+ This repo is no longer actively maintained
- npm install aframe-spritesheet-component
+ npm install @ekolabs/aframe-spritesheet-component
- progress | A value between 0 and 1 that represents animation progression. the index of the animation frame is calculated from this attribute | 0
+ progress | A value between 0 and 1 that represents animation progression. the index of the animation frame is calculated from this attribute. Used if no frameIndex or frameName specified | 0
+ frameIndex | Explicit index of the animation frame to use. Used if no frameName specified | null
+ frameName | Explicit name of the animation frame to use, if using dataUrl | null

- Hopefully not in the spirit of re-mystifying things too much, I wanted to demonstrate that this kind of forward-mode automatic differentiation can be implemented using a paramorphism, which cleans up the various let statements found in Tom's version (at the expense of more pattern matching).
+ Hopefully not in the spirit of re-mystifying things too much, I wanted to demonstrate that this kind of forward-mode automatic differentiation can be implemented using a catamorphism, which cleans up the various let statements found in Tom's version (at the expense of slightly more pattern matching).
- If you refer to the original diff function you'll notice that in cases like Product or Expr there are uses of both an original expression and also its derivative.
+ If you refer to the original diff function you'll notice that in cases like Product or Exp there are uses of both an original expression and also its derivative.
============================================================
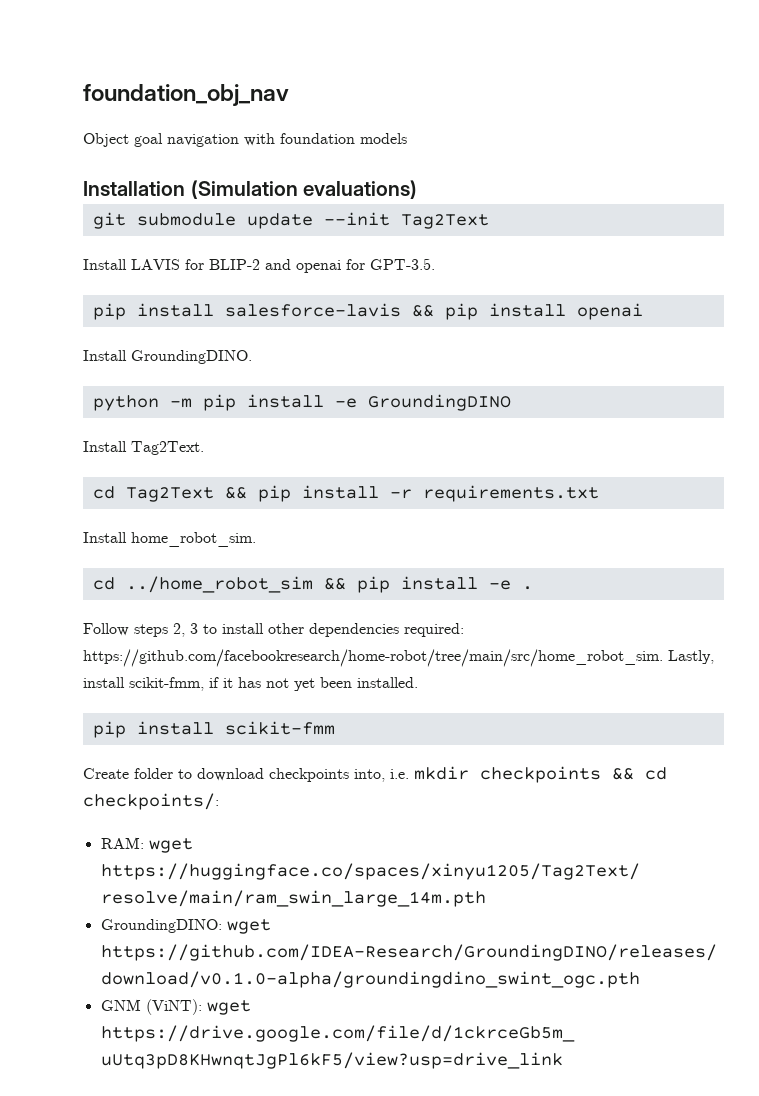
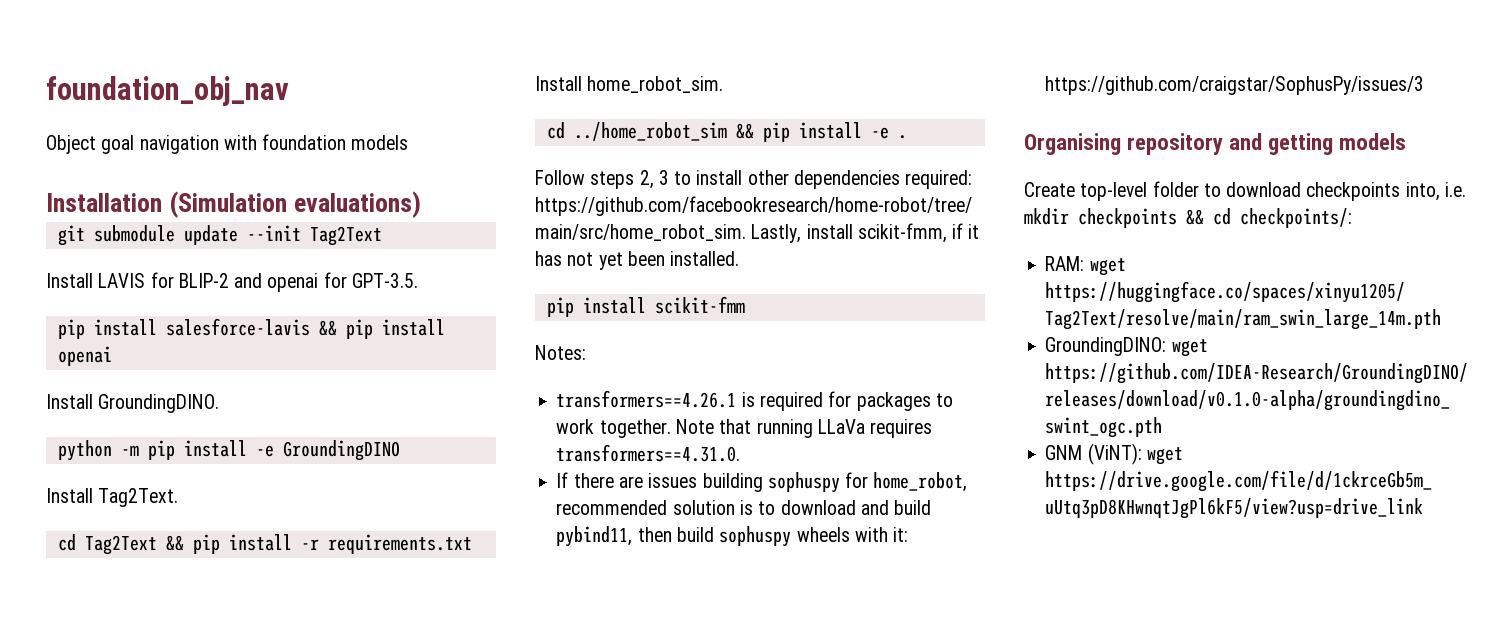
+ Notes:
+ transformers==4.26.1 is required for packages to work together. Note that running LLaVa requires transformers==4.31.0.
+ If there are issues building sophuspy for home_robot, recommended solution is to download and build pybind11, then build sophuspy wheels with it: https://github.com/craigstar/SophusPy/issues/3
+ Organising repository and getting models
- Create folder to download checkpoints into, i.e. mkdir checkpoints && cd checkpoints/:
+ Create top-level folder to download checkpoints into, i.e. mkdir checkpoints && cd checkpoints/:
============================================================
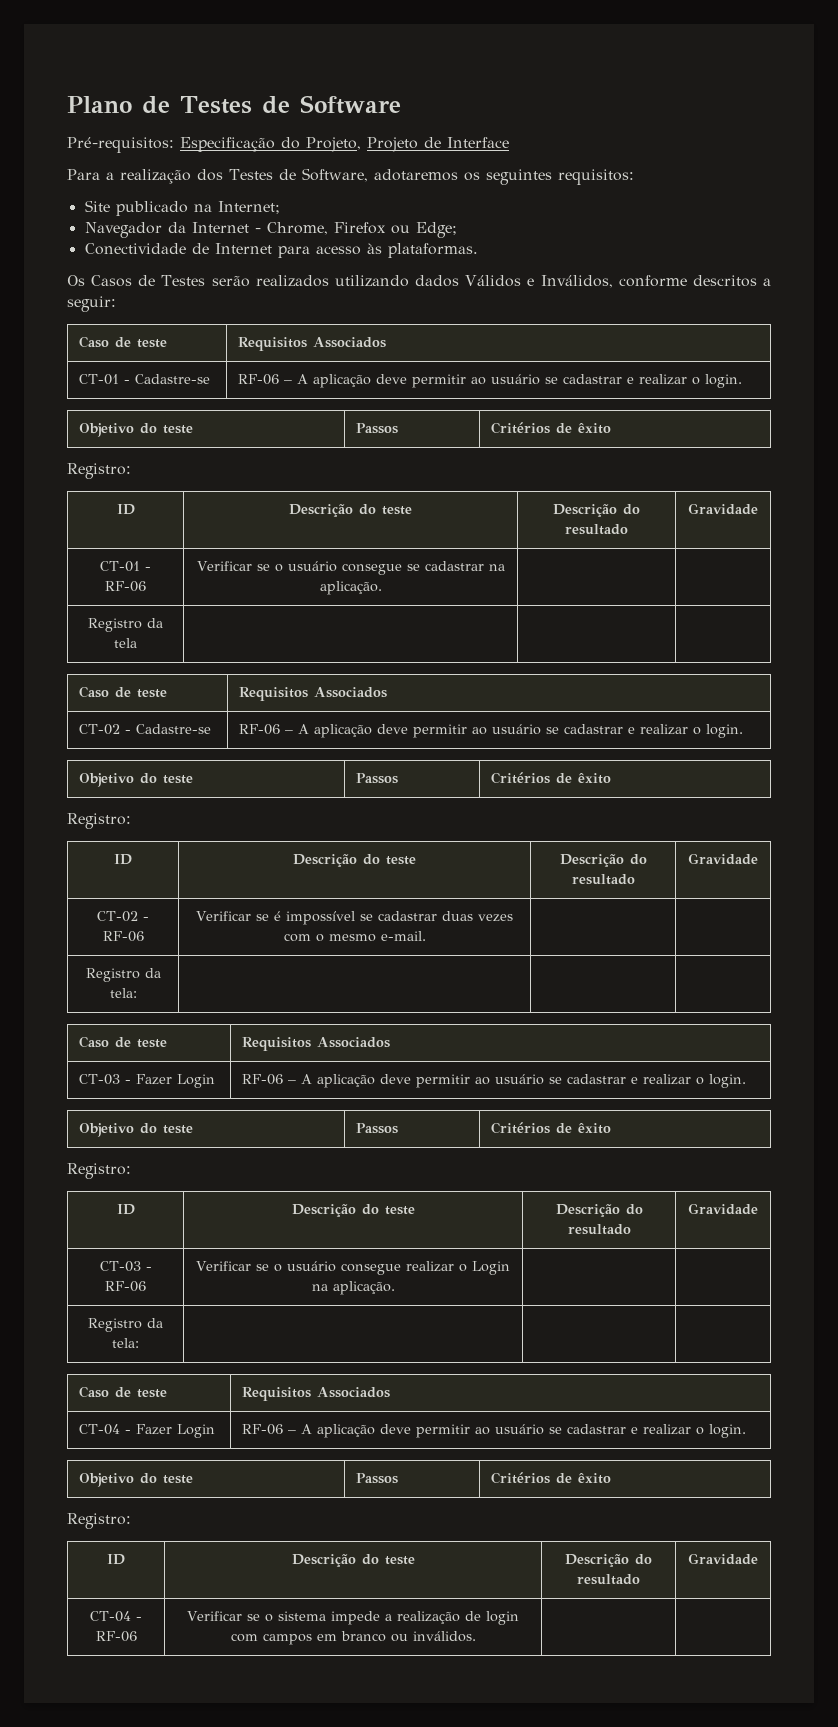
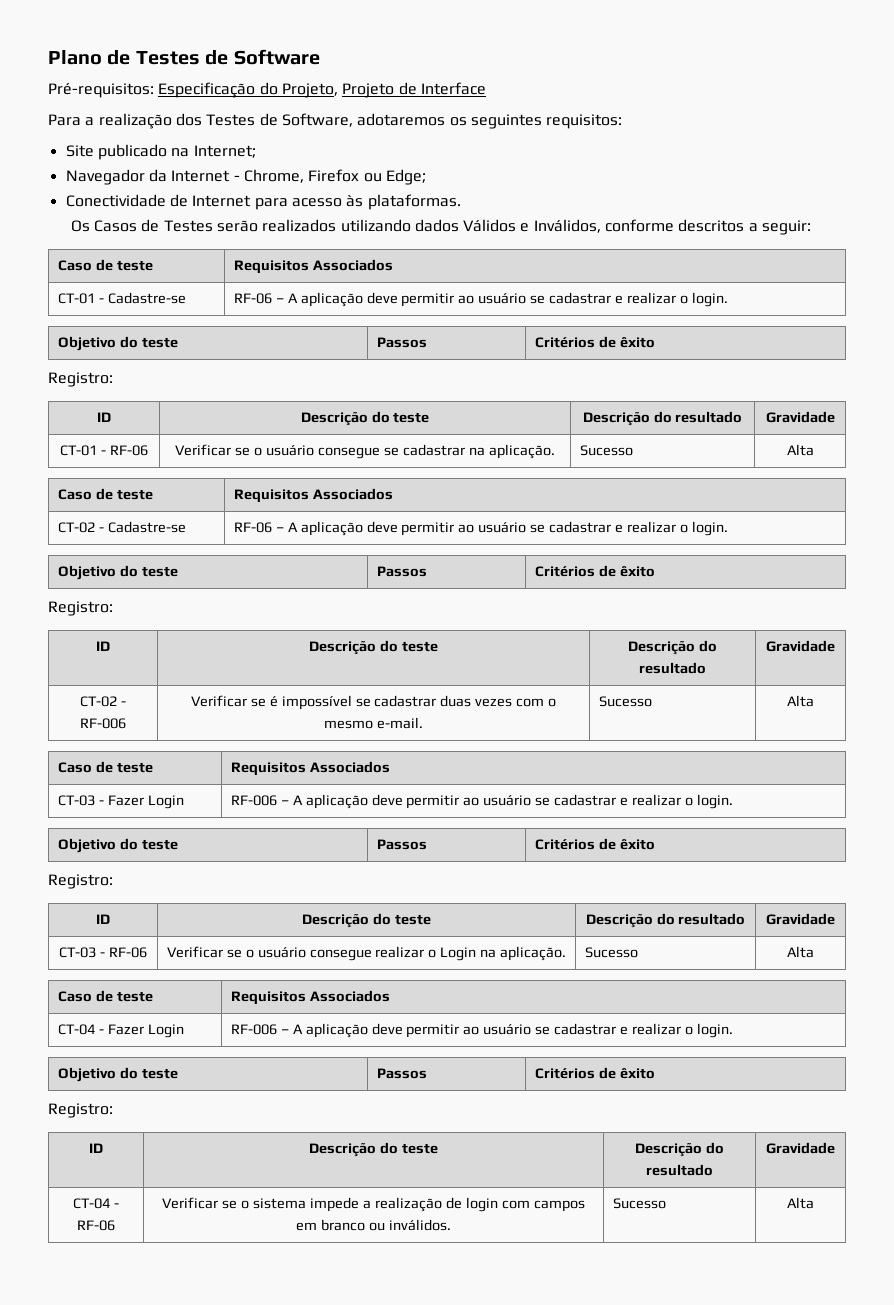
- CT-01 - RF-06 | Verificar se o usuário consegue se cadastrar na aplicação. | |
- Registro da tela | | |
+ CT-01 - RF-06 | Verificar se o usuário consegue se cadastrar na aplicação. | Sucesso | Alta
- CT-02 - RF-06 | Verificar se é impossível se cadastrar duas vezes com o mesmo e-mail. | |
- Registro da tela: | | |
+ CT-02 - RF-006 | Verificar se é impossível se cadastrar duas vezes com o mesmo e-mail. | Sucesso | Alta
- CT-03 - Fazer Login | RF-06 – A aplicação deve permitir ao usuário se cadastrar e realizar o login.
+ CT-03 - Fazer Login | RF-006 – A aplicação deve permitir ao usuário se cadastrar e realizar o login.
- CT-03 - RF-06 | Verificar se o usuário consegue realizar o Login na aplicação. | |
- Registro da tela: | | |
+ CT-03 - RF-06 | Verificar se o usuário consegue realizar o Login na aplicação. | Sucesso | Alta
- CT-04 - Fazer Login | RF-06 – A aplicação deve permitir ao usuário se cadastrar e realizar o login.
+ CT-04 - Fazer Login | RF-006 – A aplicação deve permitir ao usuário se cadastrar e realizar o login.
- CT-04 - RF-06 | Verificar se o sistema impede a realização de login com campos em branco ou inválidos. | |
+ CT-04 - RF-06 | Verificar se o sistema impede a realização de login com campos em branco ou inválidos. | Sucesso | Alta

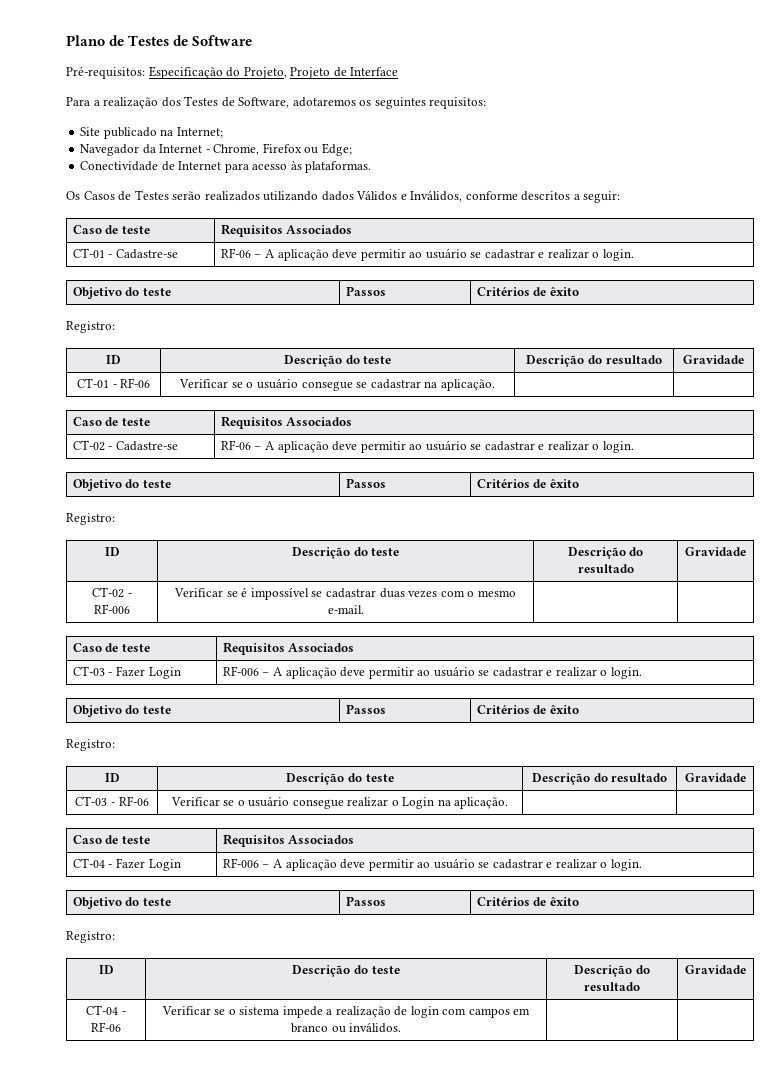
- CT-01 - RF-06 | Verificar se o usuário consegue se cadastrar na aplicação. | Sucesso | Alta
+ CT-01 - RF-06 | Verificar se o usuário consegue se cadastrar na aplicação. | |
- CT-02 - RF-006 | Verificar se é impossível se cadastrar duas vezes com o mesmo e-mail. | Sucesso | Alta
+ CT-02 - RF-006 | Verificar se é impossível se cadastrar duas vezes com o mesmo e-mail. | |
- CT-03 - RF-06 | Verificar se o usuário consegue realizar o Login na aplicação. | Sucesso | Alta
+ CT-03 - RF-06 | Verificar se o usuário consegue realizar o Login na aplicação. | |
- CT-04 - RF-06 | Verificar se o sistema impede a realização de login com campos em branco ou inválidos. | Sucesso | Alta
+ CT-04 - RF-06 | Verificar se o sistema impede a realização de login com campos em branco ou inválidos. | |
============================================================
WHAT IS NEEDED: Copy back the listing above exactly, but only from the line with "- npm install aframe-spritesheet-component" through the line with "- Hopefully not", both ends included.

RESPONSE BOX:
- npm install aframe-spritesheet-component
+ npm install @ekolabs/aframe-spritesheet-component
- progress | A value between 0 and 1 that represents animation progression. the index of the animation frame is calculated from this attribute | 0
+ progress | A value between 0 and 1 that represents animation progression. the index of the animation frame is calculated from this attribute. Used if no frameIndex or frameName specified | 0
+ frameIndex | Explicit index of the animation frame to use. Used if no frameName specified | null
+ frameName | Explicit name of the animation frame to use, if using dataUrl | null

- Hopefully not in the spirit of re-mystifying things too much, I wanted to demonstrate that this kind of forward-mode automatic differentiation can be implemented using a paramorphism, which cleans up the various let statements found in Tom's version (at the expense of more pattern matching).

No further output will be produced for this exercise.